September 29-October 4, 2019


Fracture toughness is a critical component of bone quality and derives from the hierarchical arrangement of collagen and mineral from the molecular level to the whole bone level. Molecular defects, disease, and age affect bone toughness, yet there is currently no treatment to address deficits in toughness. Toughening mechanisms occur at every length scale, making it difficult to isolate the influence of specific components. Most experimental studies on the fracture behaviour of bone use milled samples of bone or whole bones.
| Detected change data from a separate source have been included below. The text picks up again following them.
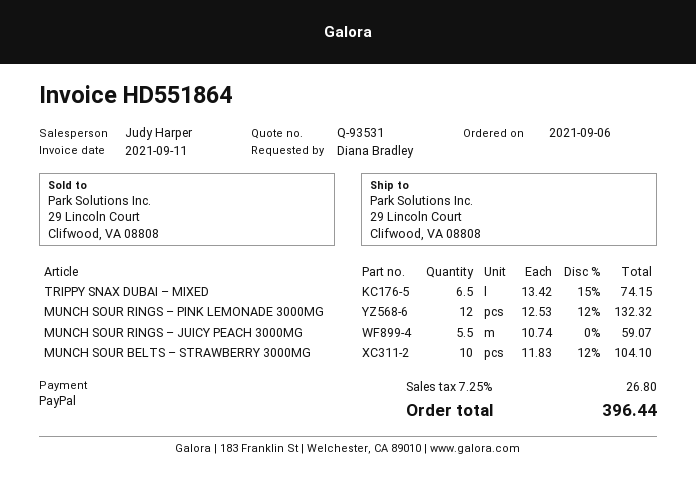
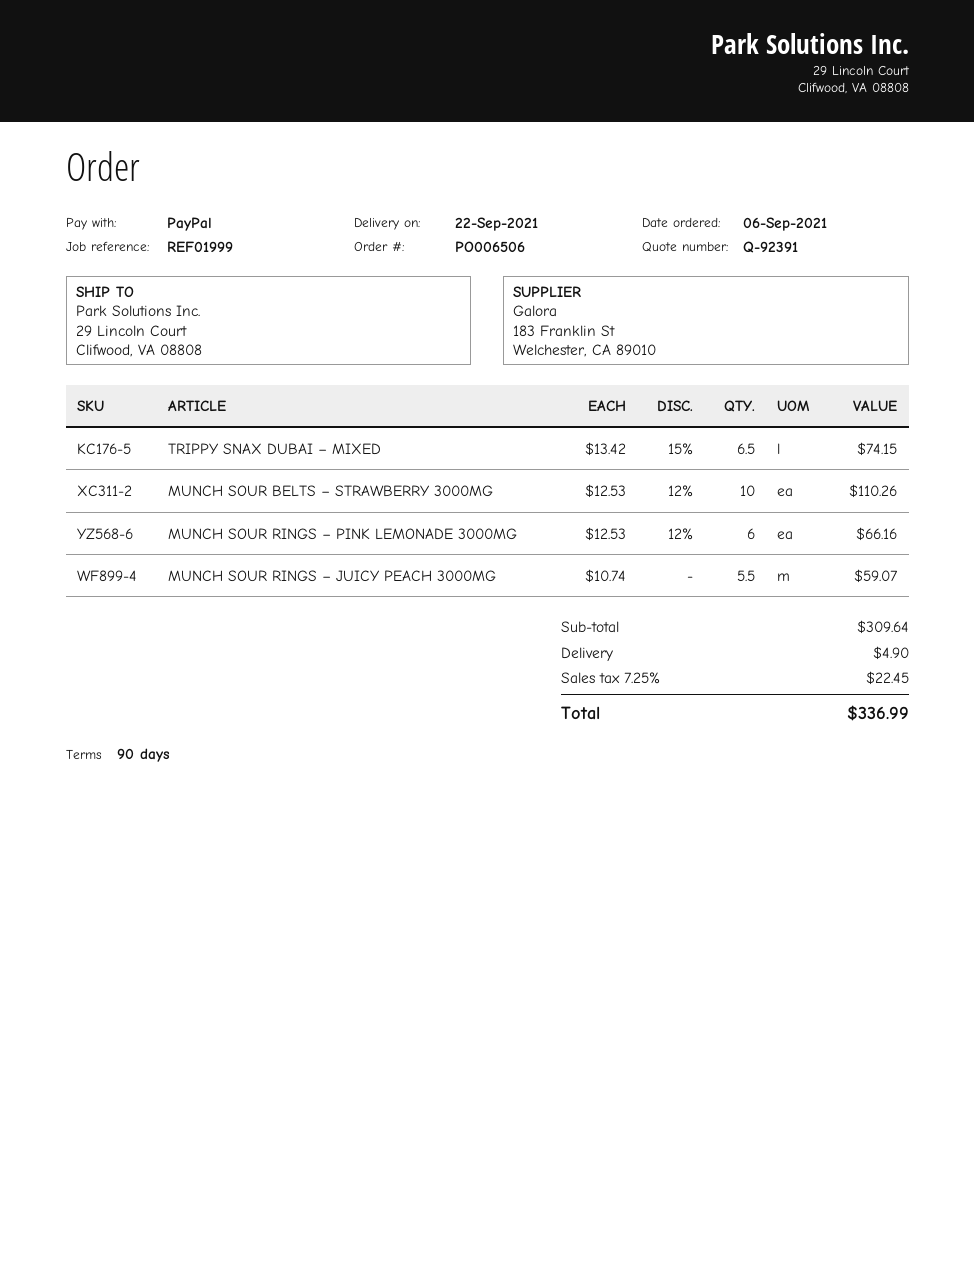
quote number: Q-93531 -> Q-92391
MUNCH SOUR RINGS – PINK LEMONADE 3000MG: 12 x 12.53 - 12% = 132.32 -> 6 x 12.53 - 12% = 66.16
MUNCH SOUR BELTS – STRAWBERRY 3000MG: 10 x 11.83 - 12% = 104.10 -> 10 x 12.53 - 12% = 110.26
shipping: none -> 4.90
tax: 7.25% = 26.80 -> 7.25% = 22.45
total: 396.44 -> 336.99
Toughness deficits can be identified but may be caused by a multitude of parameters across length-scales, making it difficult to develop targeted therapies. Herein, we measure the toughness of bone in micropillars where porosity and heterogeneities are minimized, allowing us to determine the role of fibril anisotropy on fracture toughness. Double cantilever beam micromechanical tests were conducted in a scanning electron microscope on 4x6x15 mm pillars of mouse bone femorae produced in the longitudinal and transverse orientations. Subsequent transmission electron microscopy of the fractured pillars revealed a role of the local organization of the mineralized collagen fibrils in influencing crack propagation. We demonstrate that fibril orientation is a critical factor in deflection during crack propagation, significantly contributing to fracture toughness.